The last girl on Earth

The last girl on Earth.

Two weeks before my eighteenth birthday my Mom arranged for me to be the first person to walk on the surface of Mars.

Not the actual planet. Just part of it that got put on Earth.

The Fixits had decided that some places on Earth were just too toxic to even try to clean up, so they decided to just take entire portions of the landscape and swap them out with land from Mars.

They tended to do things like that rather arbitrarily. It was their whole thing.

I think the spot I took my walk on had once been called Love Canal at one time.

Mars was pretty disappointing, I had known it wasn’t going to be red. But it pretty much looked like any other dry lifeless spot on earth.

Sand, rocks, very dry. Seen one lifeless desert wasteland, you've seen them all.

At least she tried. In a arrange with a call and not have to be there herself sort of way. I had long since gotten used to it.

I suppose I could have at least had bragging rights if there had been anyone else my age left to brag to. The only one left only spoke Cantonese. Which I didn’t.

Mom had meant the Mars walk to cheer me up after I found out I was the last girl on Earth.

Becky Hodger has been a few weeks younger than me, but her parents had gotten into a fight. Her mom was all for holding out until Hong Yu, the youngest person left on Earth, turned eighteen and everyone else who was still around would get forcibly removed by the Fixits.

That would be it. Finito. Last call. You got to go to your new home and you can’t stay here.

Becky's dad had managed to get himself hurt expanding the underground shelter her enclave hoped would let them hide from the Fixits during the Great Eviction.
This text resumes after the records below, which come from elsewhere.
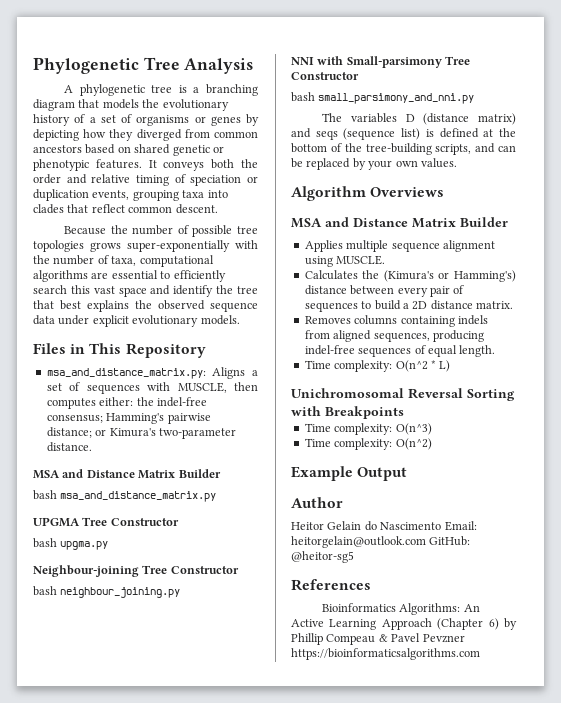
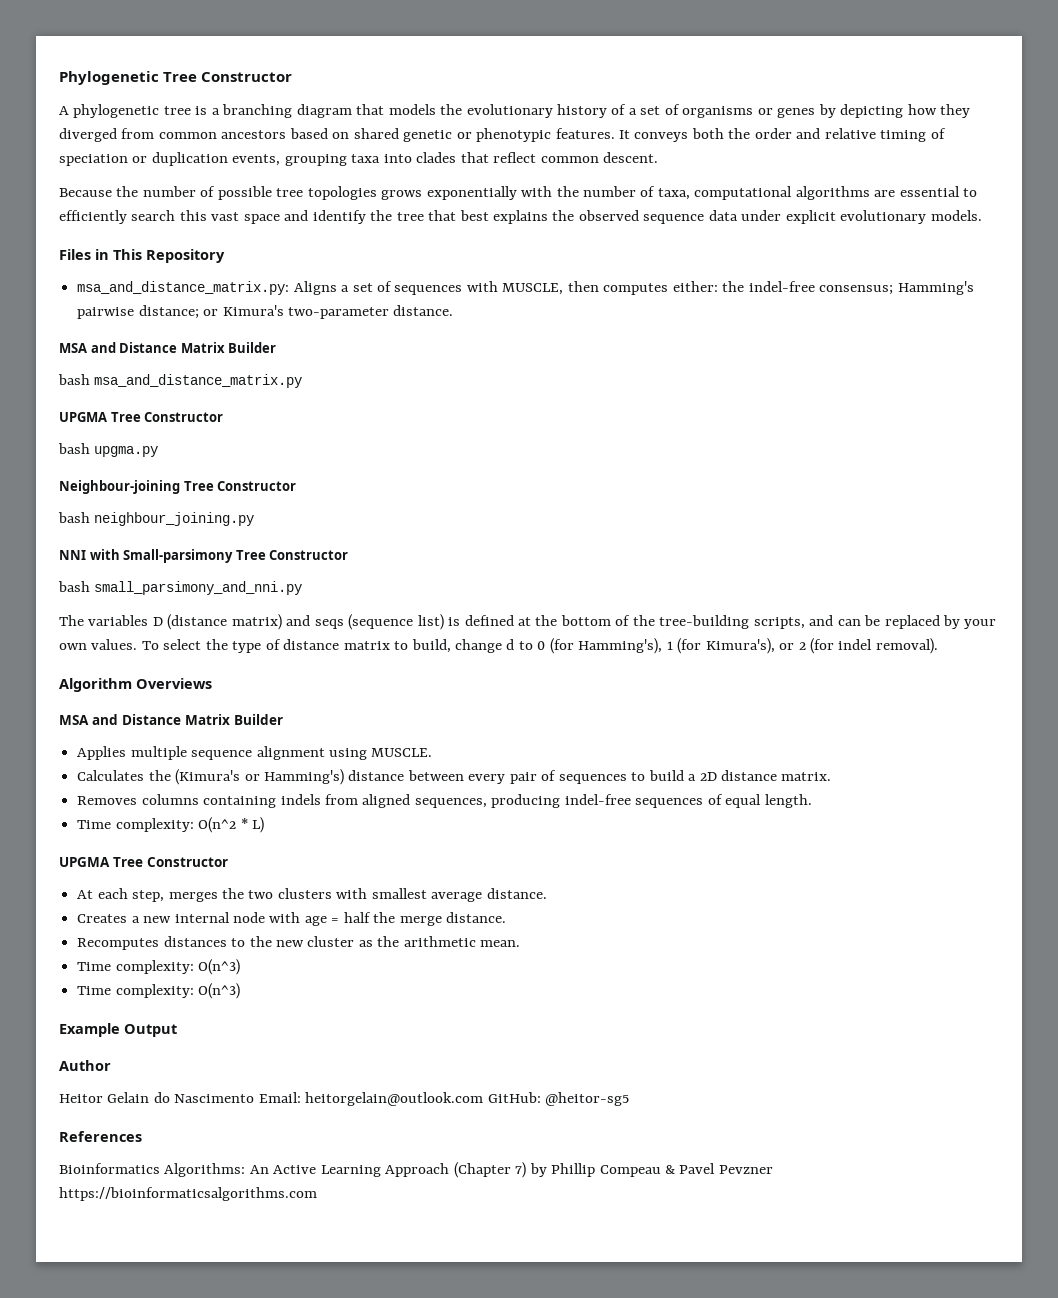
- Phylogenetic Tree Analysis
+ Phylogenetic Tree Constructor
- Because the number of possible tree topologies grows super‑exponentially with the number of taxa, computational algorithms are essential to efficiently search this vast space and identify the tree that best explains the observed sequence data under explicit evolutionary models.
+ Because the number of possible tree topologies grows exponentially with the number of taxa, computational algorithms are essential to efficiently search this vast space and identify the tree that best explains the observed sequence data under explicit evolutionary models.
+ To select the type of distance matrix to build, change d to 0 (for Hamming's), 1 (for Kimura's), or 2 (for indel removal).
  Time complexity: O(n^2 * L)
- Unichromosomal Reversal Sorting with Breakpoints
+ UPGMA Tree Constructor
+ At each step, merges the two clusters with smallest average distance.
+ Creates a new internal node with age = half the merge distance.
+ Recomputes distances to the new cluster as the arithmetic mean.
  Time complexity: O(n^3)
- Time complexity: O(n^2)
+ Time complexity: O(n^3)
- Bioinformatics Algorithms: An Active Learning Approach (Chapter 6) by Phillip Compeau & Pavel Pevzner https://bioinformaticsalgorithms.com
+ Bioinformatics Algorithms: An Active Learning Approach (Chapter 7) by Phillip Compeau & Pavel Pevzner https://bioinformaticsalgorithms.com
But there weren't a lot of Doctors around anymore to help him and the ones that were left would all say the same thing.

Opt Out. Get transported to the Fixit’s ship. Fall asleep, get the full medical upgrade and treatment. Then wake up on Terra, the artificial planet we, the entire human race were being exiled to.

If we screw that one up too, we would be left to choke to death on our own poisons. It would be our second and last chance.

When the pain got too much for Becky’s dad. He called out, “I want to go, I want to go, I want to go.” Three times the charm. Everyone at their farm blinked and he was gone.

Along with most of his personal possessions. You can't take anything not clearly yours, not unless there isn't anyone left with a claim to it.

Normally they just send a shuttle and let the person Opting Out say their goodbyes. But they had learned that in these situations, Hold Outs might get violent against the person Opting Out of waiting to hide from, or fight against, the Great Eviction.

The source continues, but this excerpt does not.